This is the mail archive of the
gcc-patches@gcc.gnu.org
mailing list for the GCC project.
Re: [PATCH][ARM] optimizing _muldi3 for Thumb
- From: "=?big5?b?RG91ZyBLd2FuICjD9q62vHcp?=" <dougkwan at google dot com>
- To: "Paul Brook" <paul at codesourcery dot com>
- Cc: gcc-patches at gcc dot gnu dot org, "Mark Mitchell" <mark at codesourcery dot com>
- Date: Mon, 4 Aug 2008 15:37:58 -0700
- Subject: Re: [PATCH][ARM] optimizing _muldi3 for Thumb
- References: <498552560807011502w6dd3dd62q3bd7b1cf08102387@mail.gmail.com> <488E8D3C.5020000@codesourcery.com> <498552560808012307j236465f6k4aac9764f1955d66@mail.gmail.com> <200808042254.48200.paul@codesourcery.com>
Hi
2008/8/4 Paul Brook <paul@codesourcery.com>:
> On Saturday 02 August 2008, Doug Kwan (Ãö®¶¼w) wrote:
>> Here is an updated patch.
>
> This is bad in several ways.
Bad feedback is better than no feedback. :)
> The condition for pure Thumb-1 code is completely wrong, you want
> __ARM_ARCH_6M__, exactly the same as all the other Thumb-1 only code.
> For most purposes ARMv6-M is Thumb-1. ARM marketing sometimes call
> it "Thumb-2" to deliberately confuse people. Please don't do this.

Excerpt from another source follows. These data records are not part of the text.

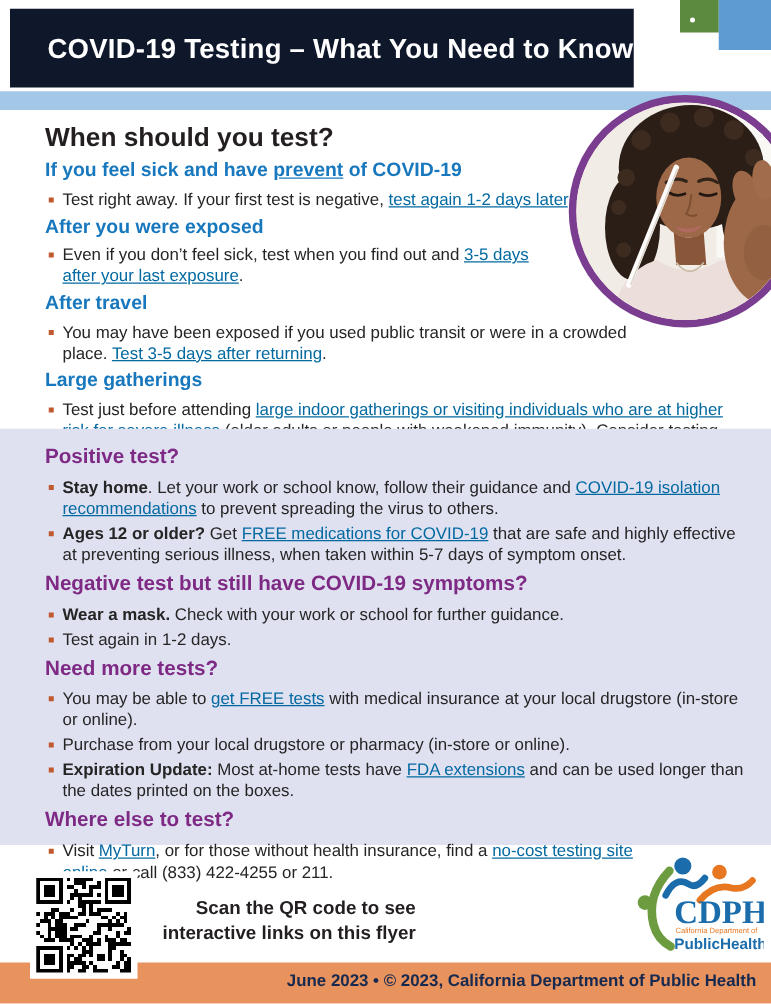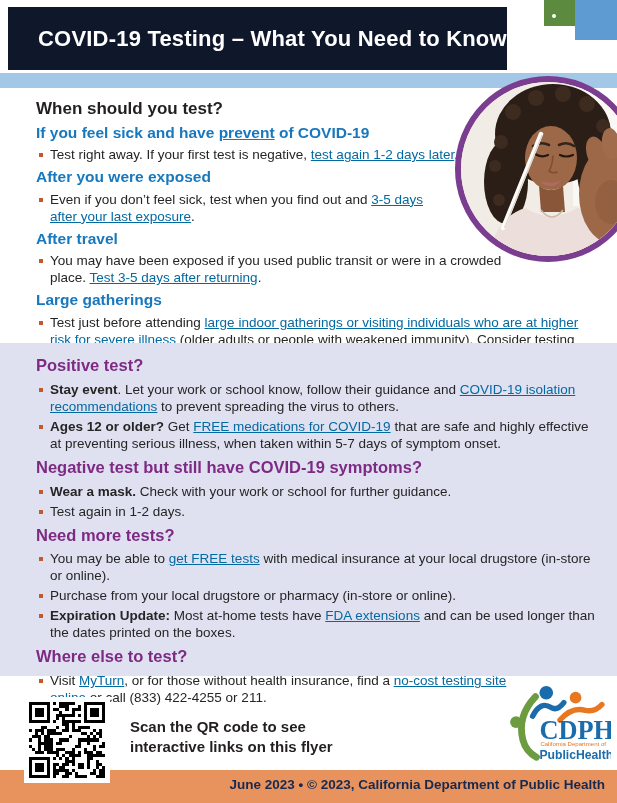"When should you test?" .h1 { font-size: 17px -> 21px }
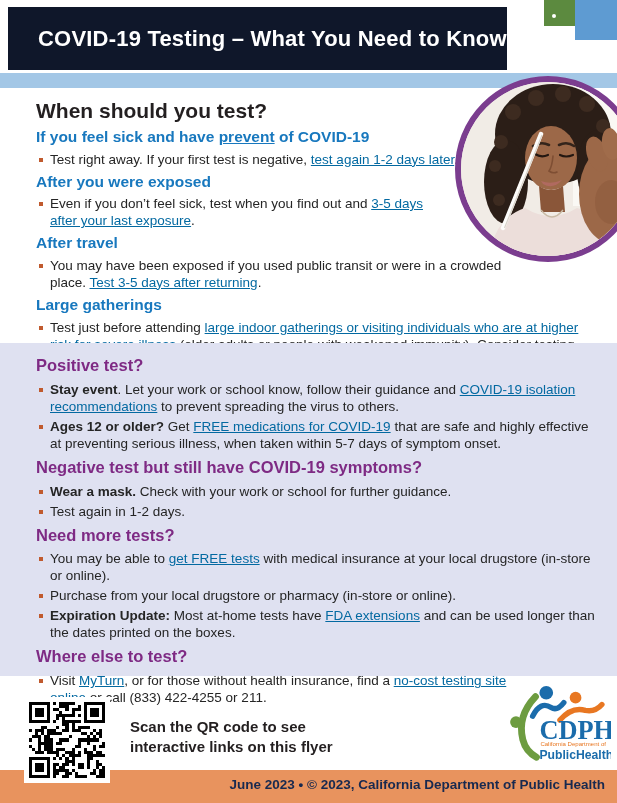"Stay event" span.b { text: event -> home }
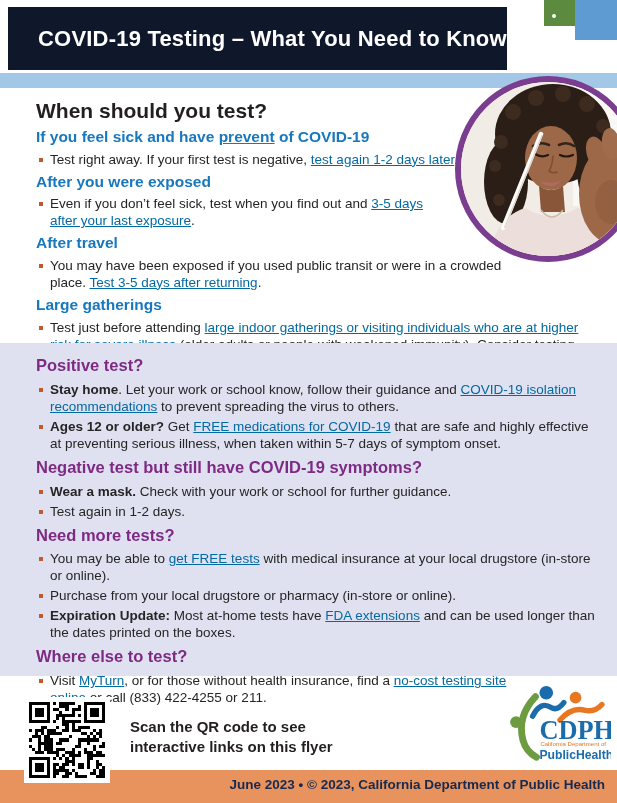"Scan the QR code to" .qr-caption { text-align: none -> right }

Question: If someone configures gcc with --with-arch=armv6, the libgcc
will be built with __ARM_ARCH_6__. If he/she then uses the said gcc
to compile something with -mthumb. Is the resulting binary expected to
work on a Cortex-M1? That the reason why I test of both
__ARM_ARCH_6__ and __ARM_ARCH_6M__.
>> +/* We cannot use the faster ARM version for THUMB libgcc on V6 and V6M
>> since Cortex-M1 does not run ARM code. */
>
> Shows you've completely misunderstood which architecture variants have which
> features.
>
> umull is only available on v3M and later cores.
Will add another ARM version with umull then.
> The Thumb-2 code is just dumb (Yes I know it's what the compiler generates,
> but gcc is notoriously bad at doubleword arithmetic). mla is not Thumb-2
> specific, and using it certainly doesn't require additional register pushes.
> AFAICS there's no reason to have different code for ARM and Thumb-2.
From a scheulding point of view, an MUL->MLA chain is bad. That's the
reason why I use two independent MUL in the ARM version. I cannot
use the ARM version for Thumb-2 as well since it accesses ip in the
MUL instruction.
I don't care too much about Thumb-2 since gcc currently generate
in-line 64-bit multiplication anyway so I just take what gcc generates
for the Thumb-2. If someone really wants to call __aeabi_lmul instead,
my dumb code is still better than the horrible thing based on the C
version. I will remove the push and pop though.
-Doug